Based upon these findings, the WCJ concluded that Claimant was jointly employed by DMT and MTI. The WCJ noted that "each entity exercises a degree of control over Claimant's work and the manner of its performance that it is impossible to distinguish one from the other for purposes of an employment relationship under the Workers' Compensation Act [Act]." (WCJ's Decision, February 6, 2013, Conclusion of Law No. 2(a).) The WCJ also concluded that the fact that "both entities are actually solely owned and controlled by Donald Mellinger further supports the conclusion that DMT and MTI are one and the same employer under the Workers' Compensation Act." (WCJ's Decision, February 6, 2013, Conclusion of Law No. 3.)

Act of June 2, 1915, P.L. 736, as amended, 77 P.S. §§1-1041.4, 2501-2708.

DMT, MTI, and NorGuard Insurance appealed to the Board, which affirmed the WCJ's decision. The Board specifically rejected an argument by NorGuard that the WCJ erred by failing to make a specific finding that it was not liable for Claimant's compensation benefits because its policy only covered clerical office employees. The Board referenced a finding from the WCJ's 2007 decision to this effect, and because this finding was incorporated by reference and was never specifically appealed, the Board stated that said finding was part of the WCJ's 2013 decision. (Board's Decision, May 30, 2014, pp. 9-10.)

Discussion

MTI's Appeal

Joint Employment Relationship

On appeal to this Court, MTI first argues that the WCJ erred in concluding that it was a joint employer of Claimant because Claimant failed to establish the existence of an employer-employee relationship with MTI. We disagree.
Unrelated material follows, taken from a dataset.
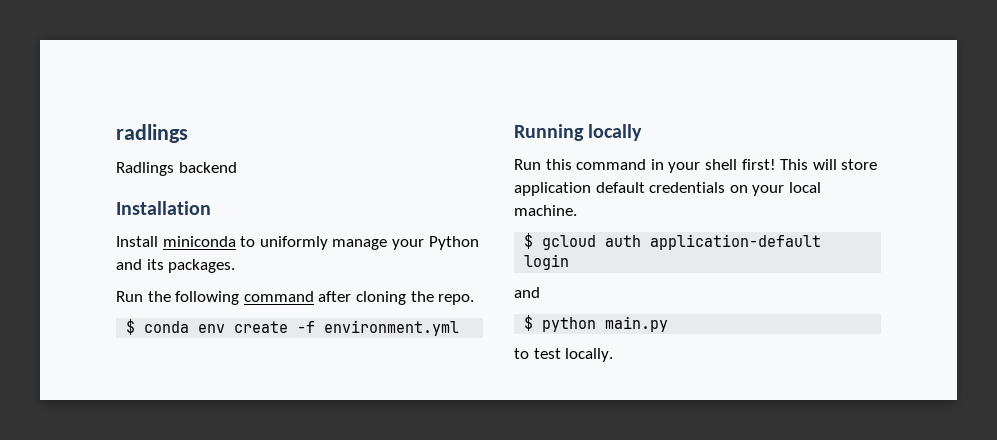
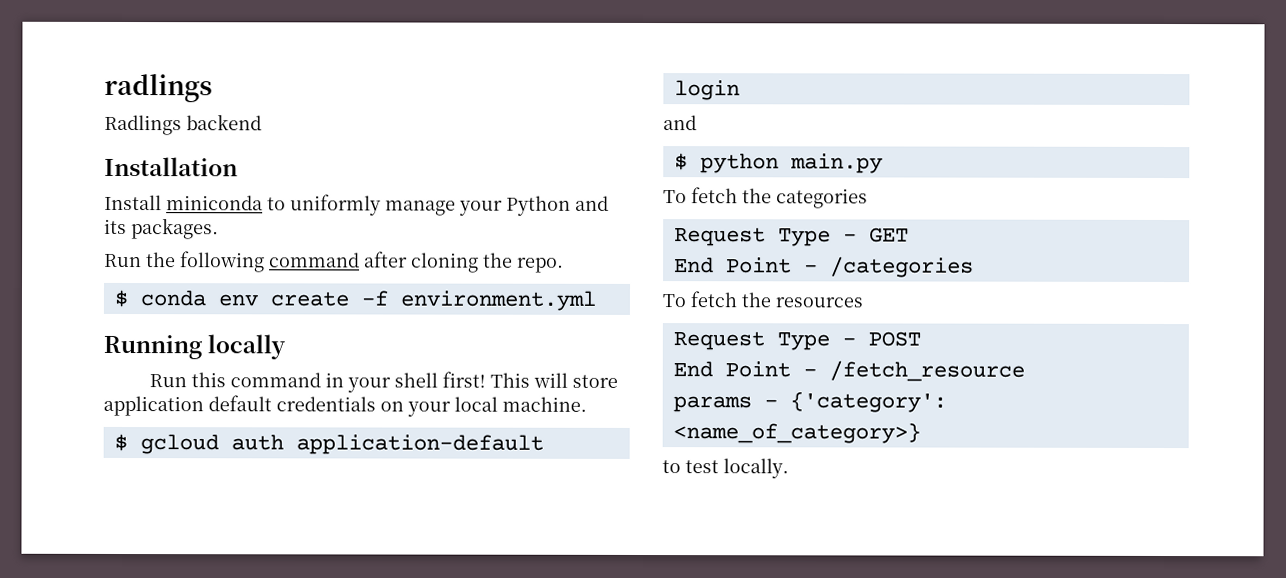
(669, 324) none -> [663,187,868,209] [673,227,909,247] [673,256,974,278] [662,291,863,308] [672,331,921,351] [672,360,1025,382] [672,391,947,413] [672,422,921,444] // To fetch the categories // Request Type - GET // End Point - /categories // To fetch the resources // Request Type - POST // End Point - /fetch_resource // params - {'category': <name_of_category>}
Our scope of review is limited to determining whether an error of law was committed, whether necessary findings of fact are supported by substantial evidence, and whether constitutional rights were violated. DeGraw v. Workers' Compensation Appeal Board (Redner's Warehouse Markets, Inc.), 926 A.2d 997, 999 n.2 (Pa. Cmwlth. 2007).

In its responsive brief in these matters, DMT similarly alleges that Claimant was not its employee but an independent contractor.
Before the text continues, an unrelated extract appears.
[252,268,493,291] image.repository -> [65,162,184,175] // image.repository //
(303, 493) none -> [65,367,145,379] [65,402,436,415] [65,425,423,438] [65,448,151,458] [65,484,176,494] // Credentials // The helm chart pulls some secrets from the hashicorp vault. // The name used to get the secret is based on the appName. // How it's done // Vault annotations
A determination regarding the existence of an employer/employee relationship is a question of law subject to this Court's review. Moberg v. Workers' Compensation Appeal Board (Twining Village), 995 A.2d 385, 389 (Pa. Cmwlth. 2010). As we noted in our 2011 decision, courts typically consider the following factors to determine whether an employer/employee relationship exists:

Control of manner work is to be done; responsibility for result only; terms of agreement between the parties; the nature of the work or occupation; skill required for performance; whether one is engaged in a distinct
occupation or business; which party supplied the tools; whether payment is by the time or by the job; whether work is part of the regular business of the employer, and also the right to terminate the employment at any time.
Universal Am-Can, Ltd. v. Workers' Compensation Appeal Board (Minteer), 762 A.2d 328, 333 (Pa. 2000).
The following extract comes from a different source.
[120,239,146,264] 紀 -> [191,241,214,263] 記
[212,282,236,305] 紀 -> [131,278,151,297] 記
While there is no fixed test to determine the existence of an employer/employee relationship, we have held that "the most important factor is evidence of actual control or the right to control the work to be done and the manner of its performance." Reflex Systems, Inc. v. Workers' Compensation Appeal Board (Ferrucci), 784 A.2d 217, 222 (Pa. Cmwlth. 2001) (citation omitted). We have found control to exist in an employment relationship where the alleged employer has the right to select the employee, the right and power to discharge the employee, the power to direct the manner of performance, and the power to control the employee. American Road Lines and Lexington Insurance Company v. Workers' Compensation Appeal Board (Royal), 39 A.3d 603, 611 (Pa. Cmwlth. 2012); 3D Trucking Company, Inc. v. Workers' Compensation Appeal Board (Fine), 921 A.2d 1281, 1288 (Pa. Cmwlth. 2007). "Payment of wages and payroll deductions are significant, as is provision of workers' compensation coverage. However, payment is not determinative." American Road Lines, 39 A.3d at 611 (citations omitted).

Moreover, nothing in the Workers' Compensation Act prohibits the imposition of joint and several liability. 3D Trucking Company, Inc., 921 A.2d at 1285. Joint employment exists where employers exercise joint control over a claimant for the mutual benefit of both employers. American Road Lines, 39 A.3d at 613. Further, in such cases, we have placed particular emphasis on the ability to control a claimant, including the ability to hire, fire, and assign or otherwise direct employees, in determining whether an employee/employer relationship exists. Id. at 615.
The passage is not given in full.